[Records excerpted from a collection]
+-------+

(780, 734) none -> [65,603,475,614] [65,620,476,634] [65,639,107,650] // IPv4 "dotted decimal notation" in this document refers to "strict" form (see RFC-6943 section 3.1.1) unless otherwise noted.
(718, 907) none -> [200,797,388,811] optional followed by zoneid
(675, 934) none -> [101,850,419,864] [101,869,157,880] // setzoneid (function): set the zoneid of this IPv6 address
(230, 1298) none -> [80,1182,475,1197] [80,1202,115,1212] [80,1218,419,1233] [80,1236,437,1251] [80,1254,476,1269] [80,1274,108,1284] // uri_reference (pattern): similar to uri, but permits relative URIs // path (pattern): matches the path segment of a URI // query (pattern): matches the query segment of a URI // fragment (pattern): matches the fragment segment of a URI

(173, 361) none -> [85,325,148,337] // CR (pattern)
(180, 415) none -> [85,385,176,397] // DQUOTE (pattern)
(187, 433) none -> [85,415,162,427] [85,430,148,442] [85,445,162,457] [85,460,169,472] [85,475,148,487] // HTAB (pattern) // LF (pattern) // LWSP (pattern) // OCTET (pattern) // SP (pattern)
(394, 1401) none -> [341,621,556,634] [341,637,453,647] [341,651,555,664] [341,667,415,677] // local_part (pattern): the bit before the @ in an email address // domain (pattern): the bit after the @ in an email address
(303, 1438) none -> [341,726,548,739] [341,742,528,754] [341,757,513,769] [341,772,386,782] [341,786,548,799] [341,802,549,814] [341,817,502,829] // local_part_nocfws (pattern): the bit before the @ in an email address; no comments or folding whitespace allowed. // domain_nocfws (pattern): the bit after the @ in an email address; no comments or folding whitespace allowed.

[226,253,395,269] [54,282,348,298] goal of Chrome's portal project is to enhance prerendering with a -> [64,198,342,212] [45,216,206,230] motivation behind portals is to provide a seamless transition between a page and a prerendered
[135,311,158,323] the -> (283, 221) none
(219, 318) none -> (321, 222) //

+-------+

• TASK TO COMPLETE
Would you print exactly the lines from the first line of the entries above through the line that has "(675, 934) none", both included, and stop there?

• RESPONSE TO THIS EXERCISE
(780, 734) none -> [65,603,475,614] [65,620,476,634] [65,639,107,650] // IPv4 "dotted decimal notation" in this document refers to "strict" form (see RFC-6943 section 3.1.1) unless otherwise noted.
(718, 907) none -> [200,797,388,811] optional followed by zoneid
(675, 934) none -> [101,850,419,864] [101,869,157,880] // setzoneid (function): set the zoneid of this IPv6 address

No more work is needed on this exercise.